In this assignment, I measured discrete user input using four push buttons connected directly to my custom ESP32-C3 PCB.
Each button generates a digital signal (HIGH/LOW), which I read using internal pull-up resistors and processed in firmware.
2. Input Device Selection
Push Buttons (Digital Input)
Each push button functions as a momentary switch:
- Pressed → circuit closes → GPIO pulled LOW
- Released → circuit open → GPIO pulled HIGH (via pull-up)
Why Buttons?
- Simple, reliable digital input
- Easy to probe and debug
- Ideal for demonstrating digital signal behavior
- Commonly used in embedded systems
3. Custom PCB
All input devices are connected directly to a custom PCB.
Board Used
- Final Project PCB
- Designed and documented in Week 6 — Electronics Design
- Microcontroller: ESP32-C3 Super Mini
➡️ Board design details, schematic, and PCB layout are fully documented in Week 6.
Button Wiring (On PCB)
Each button is wired as follows:
- One side → GPIO pin
- Other side → GND
- Internal pull-up enabled in firmware
GPIO Mapping
| Button | GPIO | Label |
|---|---|---|
| BTN1 | GPIO2 | Option A |
| BTN2 | GPIO6 | Option B |
| BTN3 | GPIO4 | Option C |
| BTN4 | GPIO3 | Option D |
This configuration ensures a clean digital signal without external resistors.

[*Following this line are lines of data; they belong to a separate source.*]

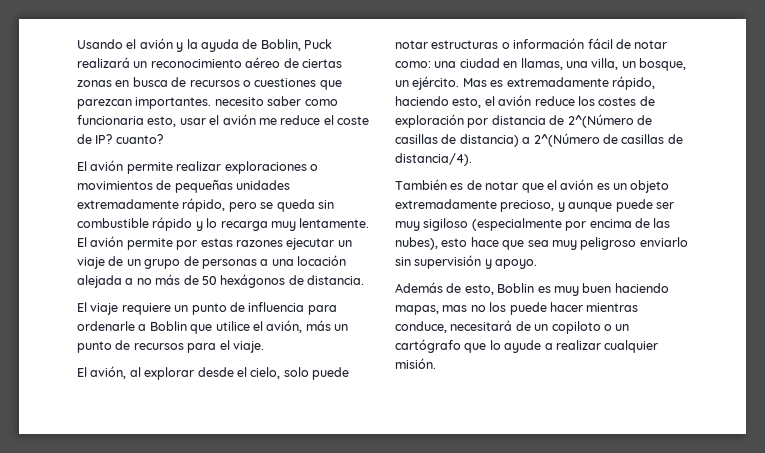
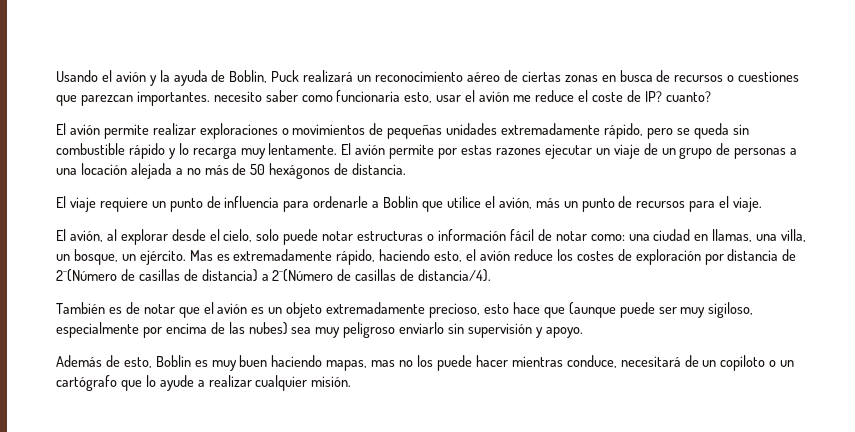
[557,202,613,212] y aunque -> [483,302,616,318] esto hace que (aunque
[423,218,562,231] sigiloso (especialmente -> [708,302,754,318] [56,322,139,338] sigiloso, especialmente
[395,237,525,250] nubes), esto hace que -> [248,322,288,335] nubes)

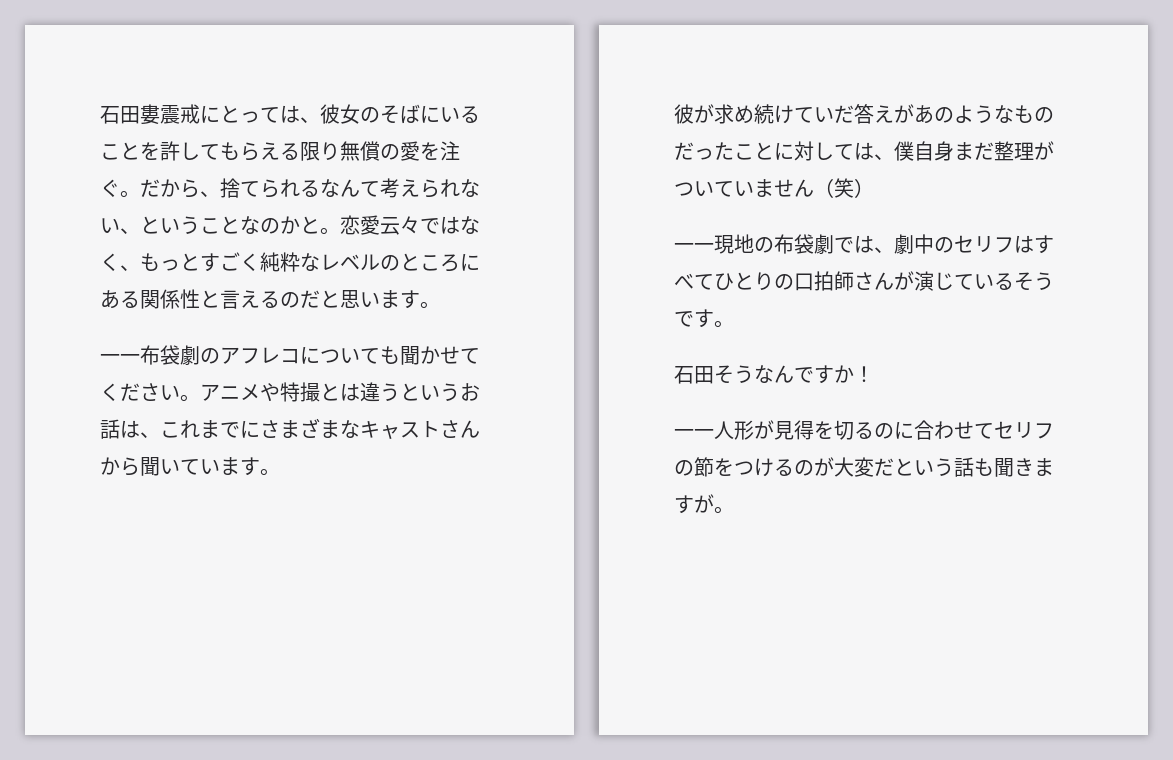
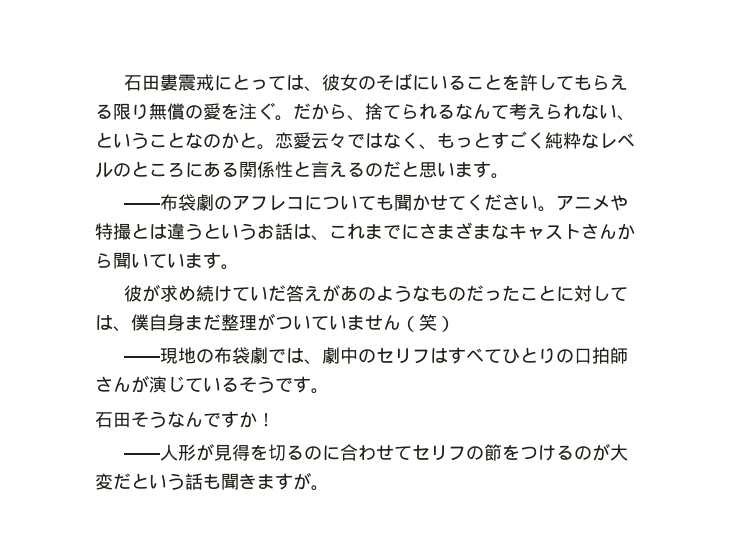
[100,354,140,363] 一一 -> [123,203,160,209] ――
[674,243,714,252] 一一 -> [123,356,160,362] ――
[674,429,714,438] 一一 -> [123,453,160,459] ――

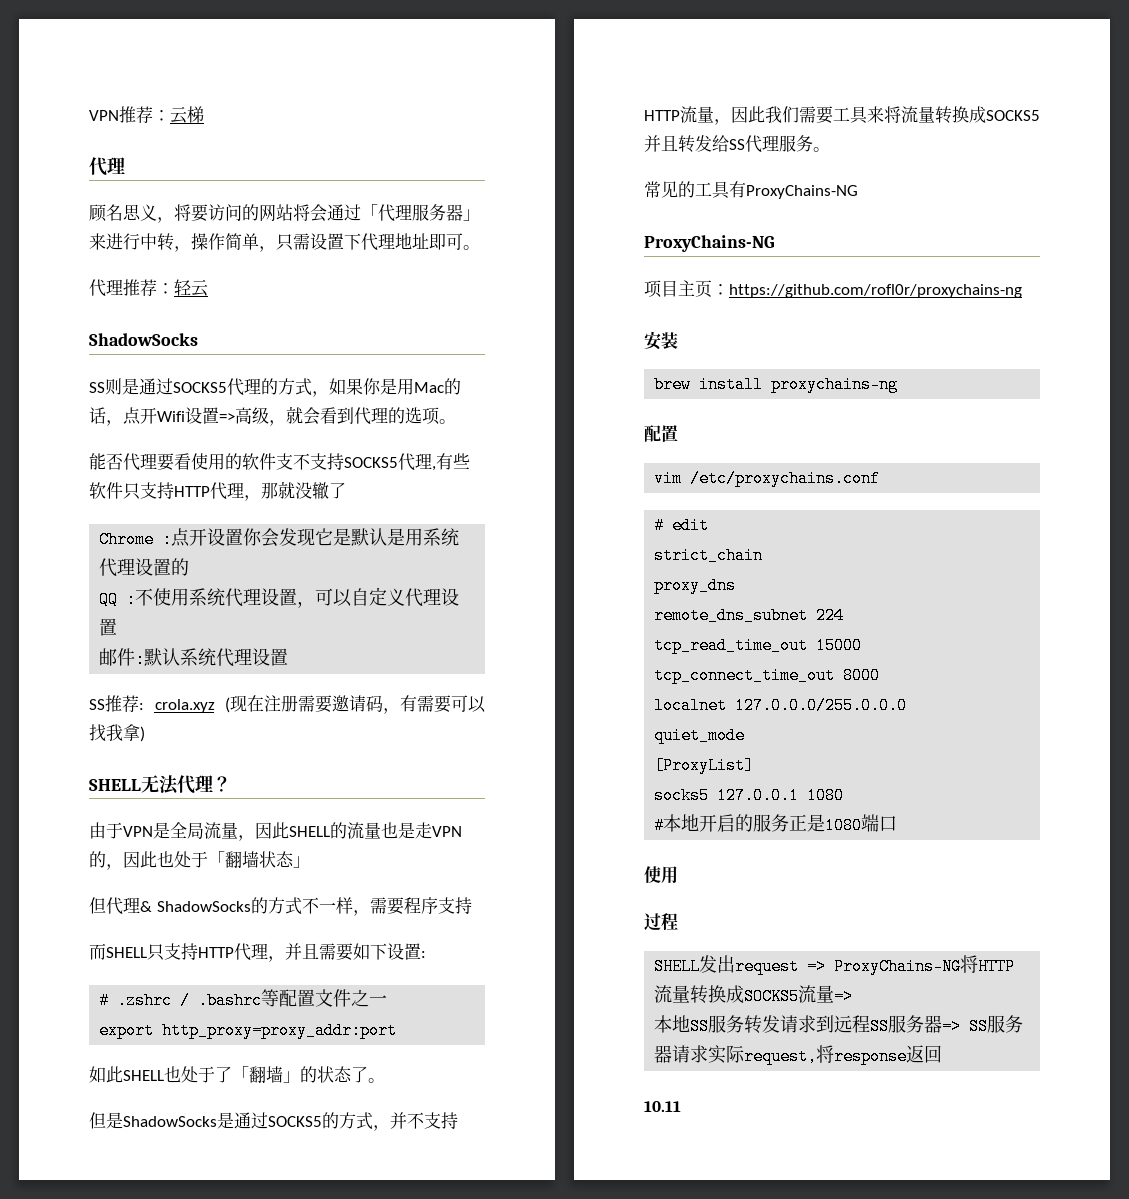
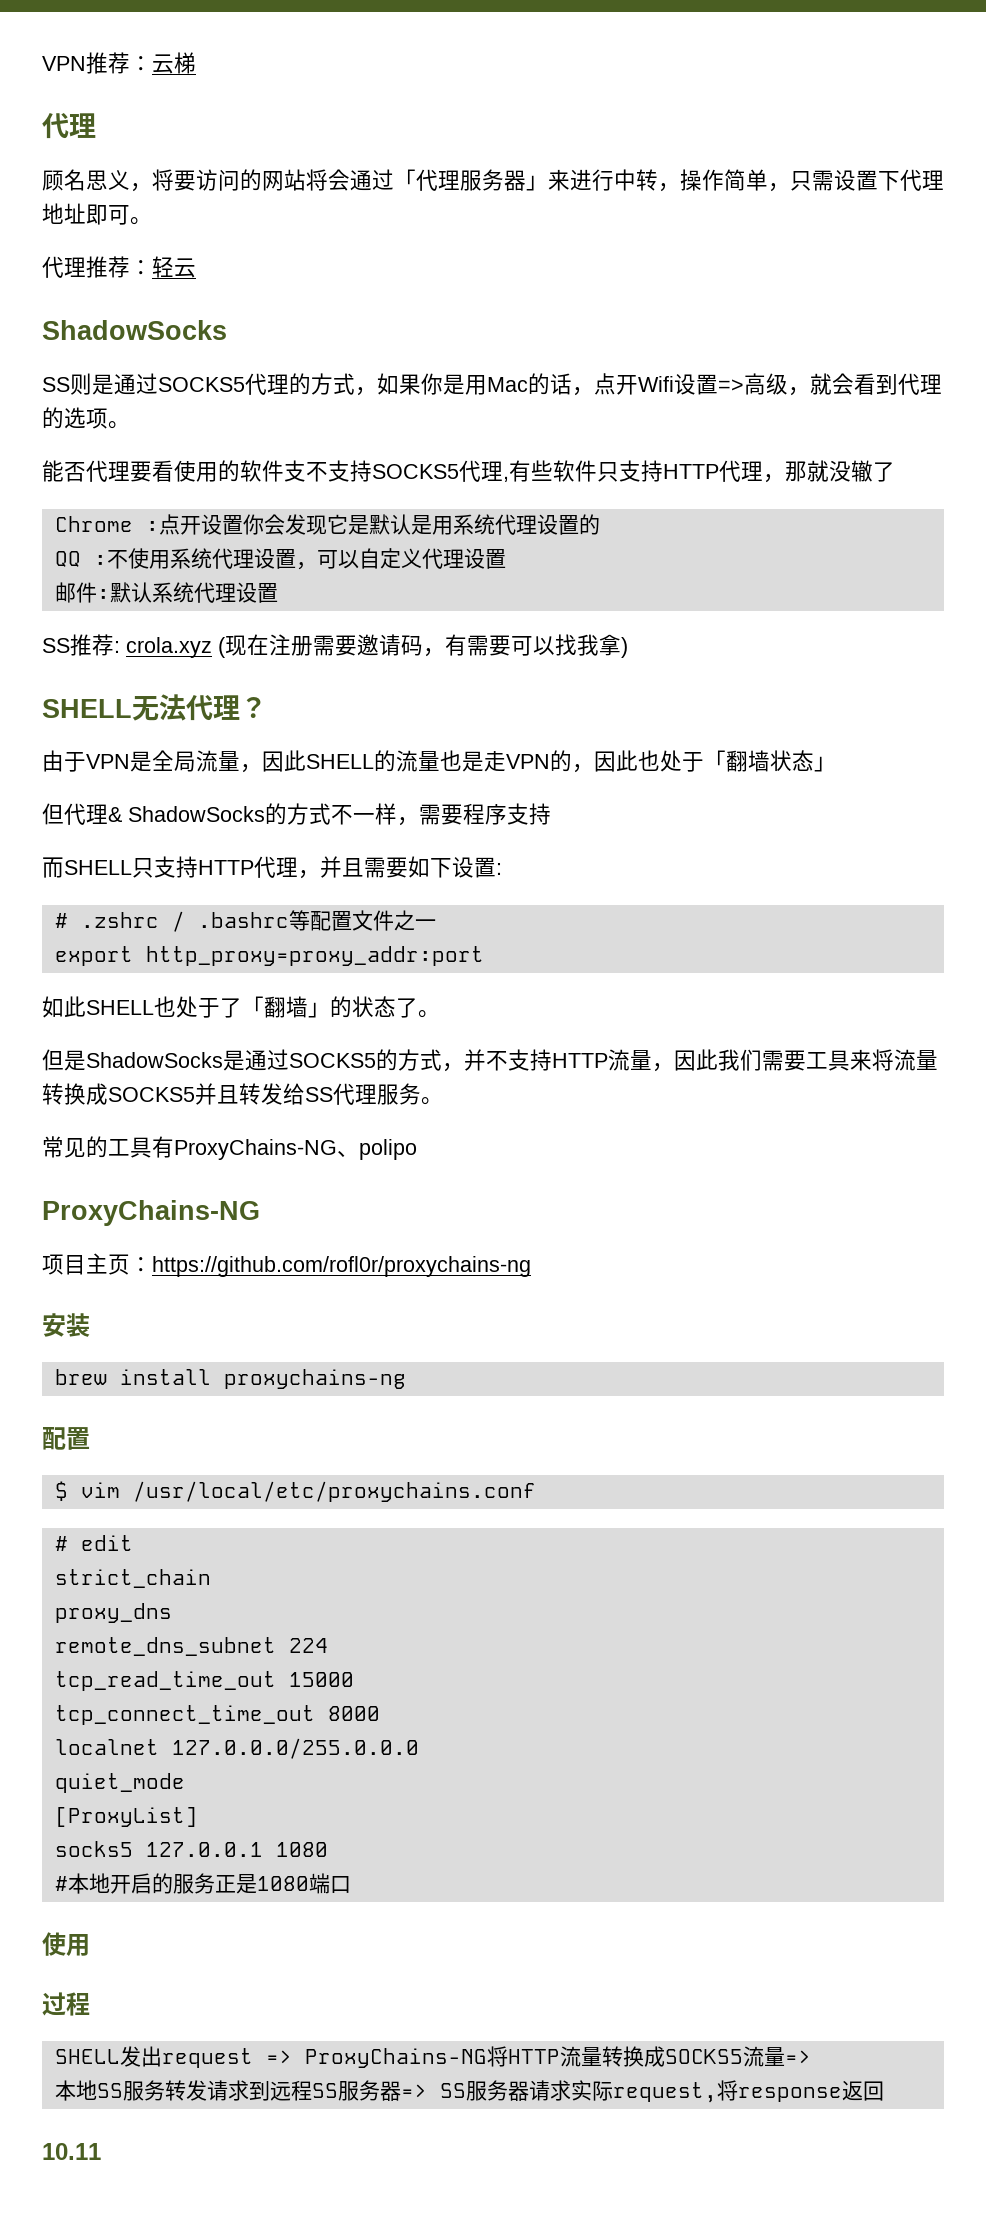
(858, 192) none -> [337,1139,417,1160] 、polipo
[654,470,881,487] vim /etc/proxychains.conf -> [54,1481,536,1502] $ vim /usr/local/etc/proxychains.conf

4. Probing the Input Device
What Does “Probe an Input Device” Mean?
Probing means observing the electrical signal produced by a sensor or input device using test equipment.
How I Probed the Buttons
I probed the buttons using:
- Multimeter (voltage & continuity mode)
- Serial monitor output (logical probing)
Observations
| Button State | GPIO Voltage | Logic Level |
|---|---|---|
| Released | ~3.3 V | HIGH |
| Pressed | ~0 V | LOW |
This confirms:
- Internal pull-ups are working correctly
- Buttons generate clean digital transitions
- No floating inputs are present
5. Firmware & Programming
Programming Environment
- Arduino IDE
- Board core: ESP32-C3
- Communication: USB Serial (UART)
Firmware Strategy
Key concepts implemented:
- Internal pull-up resistors
- Digital input reading
- Edge detection
- Software debouncing
- Serial feedback
Code Overview
GPIO Assignment
int buttons[] = {2, 6, 4, 3};
const char* labels[] = {"Option A", "Option B", "Option C", "Option D"};
int lastState[4];
- Buttons stored in an array for scalable logic
- Labels used for readable serial output
- lastState[] tracks previous button states
Setup Phase
void setup() {
Serial.begin(115200);
delay(500);
for (int i = 0; i < 4; i++) {
pinMode(buttons[i], INPUT_PULLUP);
lastState[i] = HIGH;
}
}
What this does:
- Enables internal pull-ups
- Ensures default HIGH state
- Prevents floating inputs
- Initializes serial communication
Loop Logic (Edge Detection + Debounce)
int current = digitalRead(buttons[i]);
if (current == LOW && lastState[i] == HIGH) {
delay(10);
if (digitalRead(buttons[i]) == LOW) {
Serial.print(labels[i]);
Serial.println(" pressed!");
lastState[i] = LOW;
}
}
Why this matters:
- Detects new presses only
- Prevents repeated triggers
- Handles mechanical bouncing
- Ensures stable readings
6. Demo & Results
The video below shows the demo:
Problems & Fixes
Issue 1 — Button Bounce
Symptom:
- Single press registered multiple times.
Fix:
- Added 10 ms debounce delay
- Implemented edge detection
Issue 2 — Floating Inputs (Early Test)
Symptom:
- Random button presses detected.
Fix:
- Enabled INPUT_PULLUP
- Verified ground continuity
- Probed voltage levels
6. Group Project
You can check our group project here
7. Files
- Download Source Code
- PCB Design: See Week 6 — Electronics Design
8. Reflection
This assignment strengthened my understanding of human–machine interaction at the electrical level. Even a simple button requires careful consideration of signal stability, hardware design, and firmware logic.
By using my own PCB, probing real signals, and writing debounced firmware, I demonstrated a complete and correct input-device workflow, fully aligned with Fab Academy expectations.